== What this task involves ==
Once the line with "text: снискал ->" has been located in the records below, set down that line and all subsequent lines exactly, omitting the pictures.

== Data shown ==

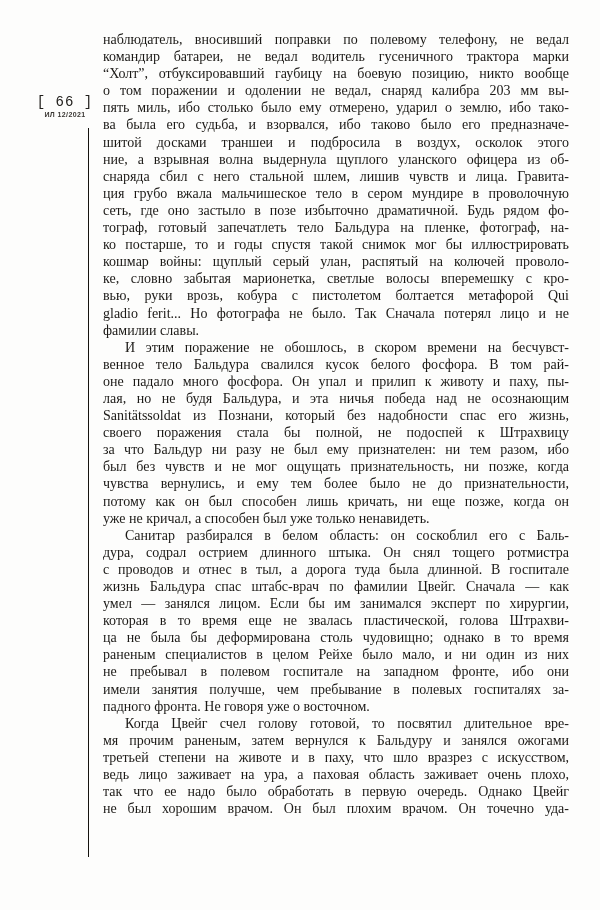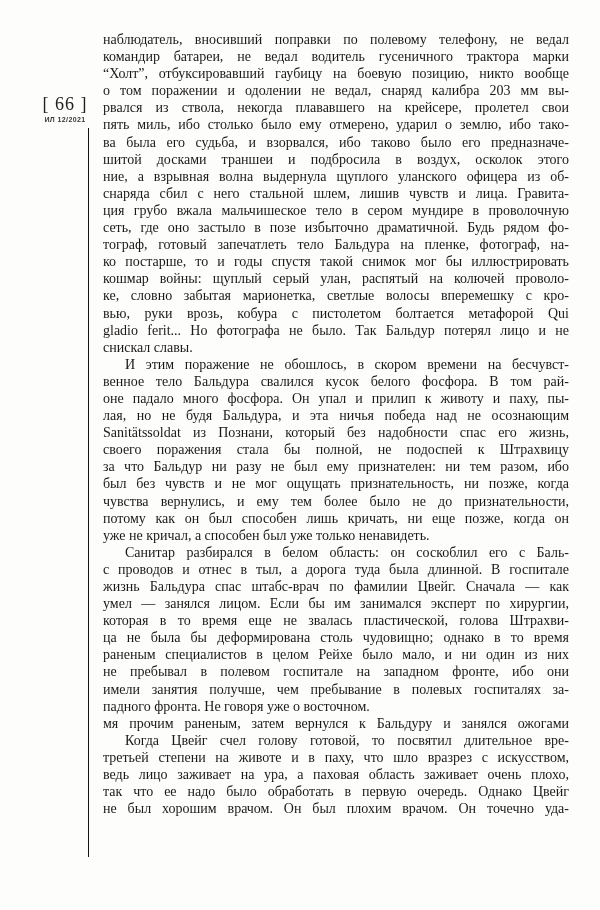"[ 66 ]" .page-number { font-family: Liberation Serif, serif -> Liberation Mono, monospace; font-size: 18px -> 14px }
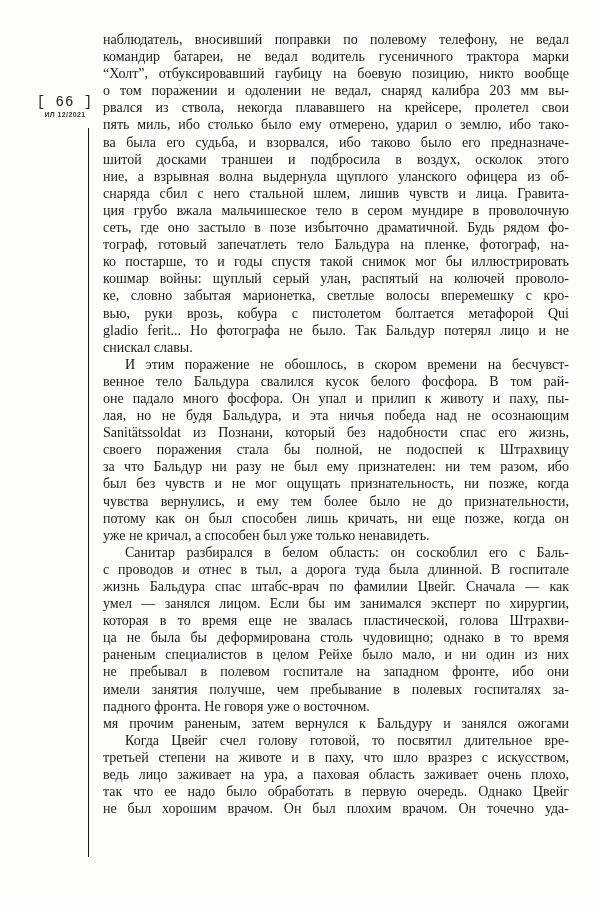"рвался из ствола, некогда плававшего" div.line { html: <div>рвался из ствола, некогда плававшего на крейсере, пролетел свои</div> -> none }
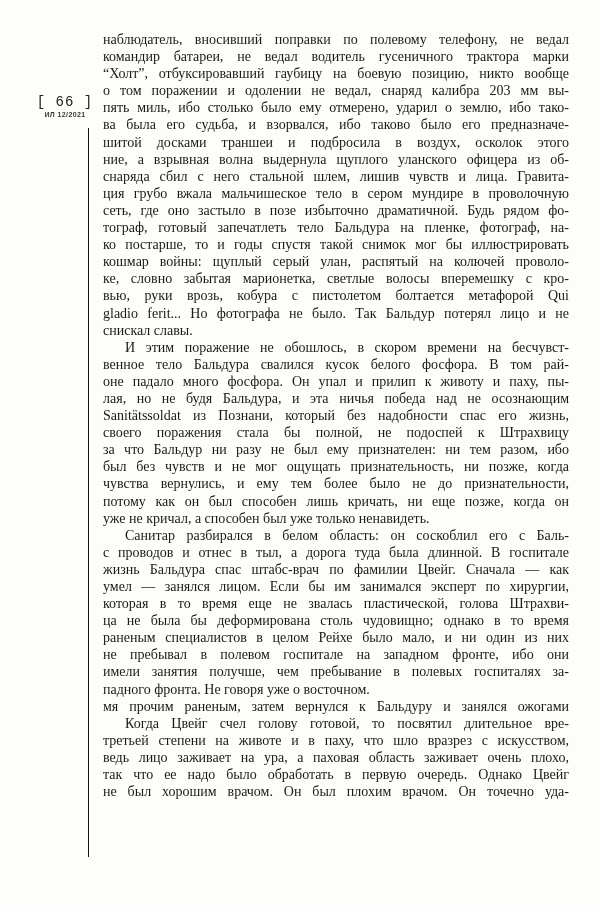"gladio ferit... Но фотографа не" div.line { text: Бальдур -> Сначала }
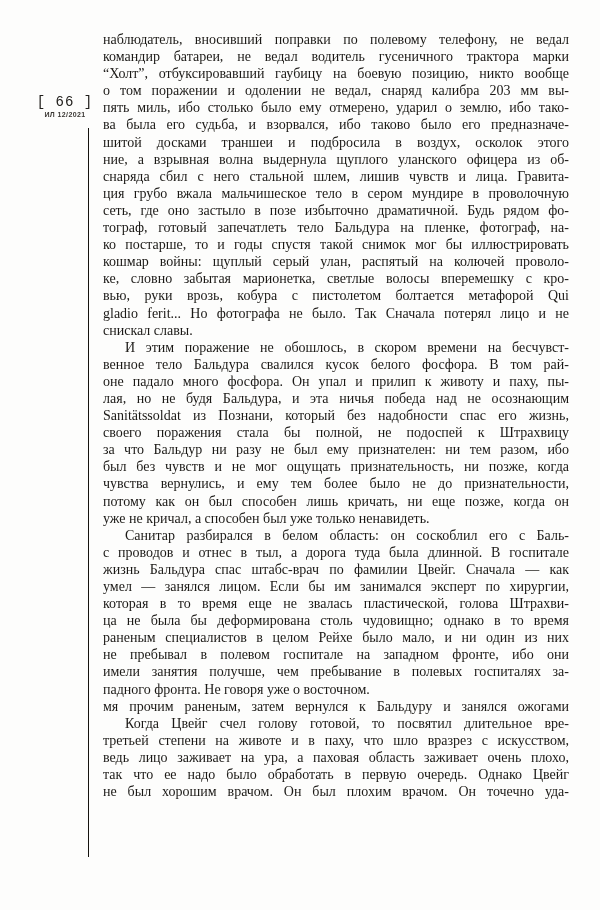"снискал славы." div.line { text: снискал -> фамилии }
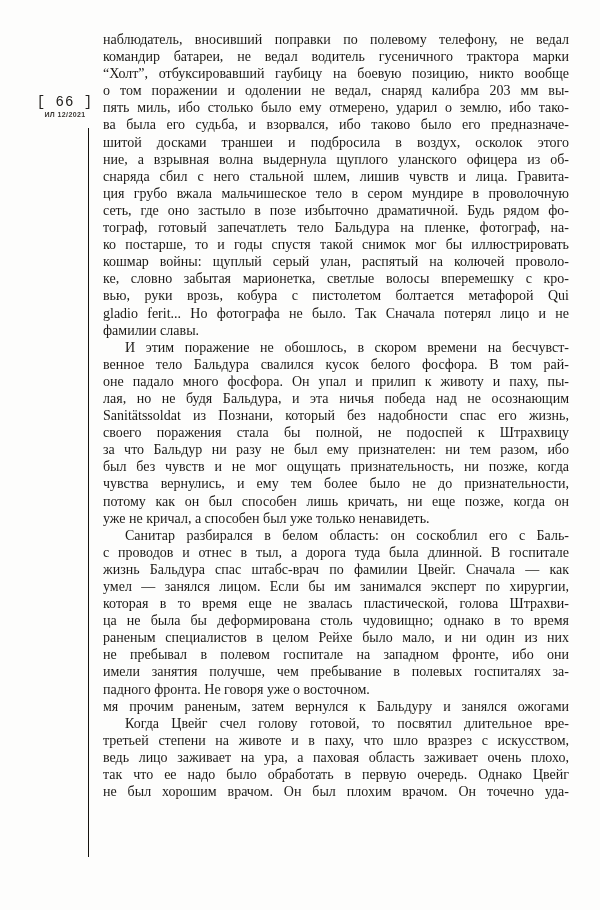"дура, содрал острием длинного штыка." div.line { html: none -> <div>дура, содрал острием длинного штыка. Он снял тощего ротмистра</div> }
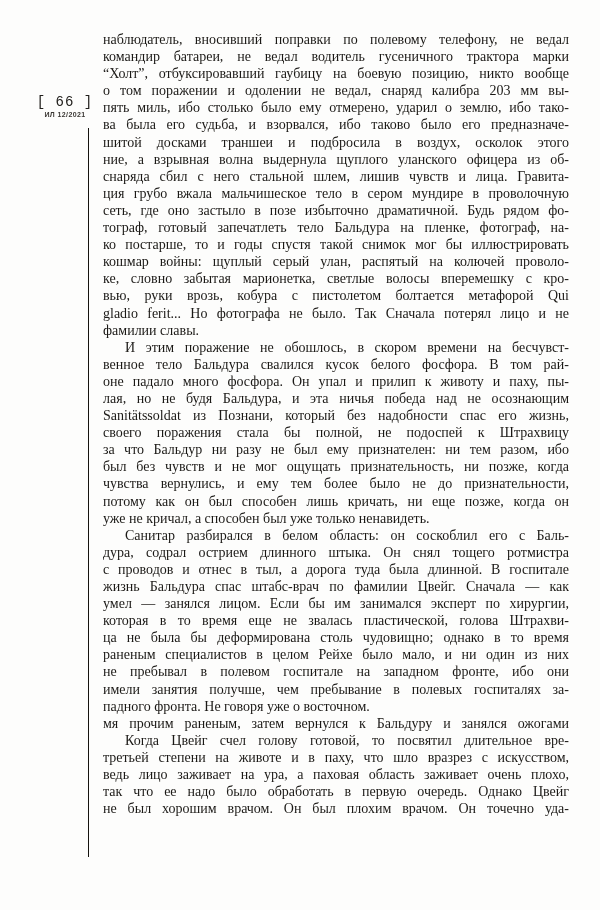"мя прочим раненым, затем вернулся" div.line { order: before "Когда Цвейг счел голову готовой," -> after "Когда Цвейг счел голову готовой," }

===

== Result for this task ==
"снискал славы." div.line { text: снискал -> фамилии }
"дура, содрал острием длинного штыка." div.line { html: none -> <div>дура, содрал острием длинного штыка. Он снял тощего ротмистра</div> }
"мя прочим раненым, затем вернулся" div.line { order: before "Когда Цвейг счел голову готовой," -> after "Когда Цвейг счел голову готовой," }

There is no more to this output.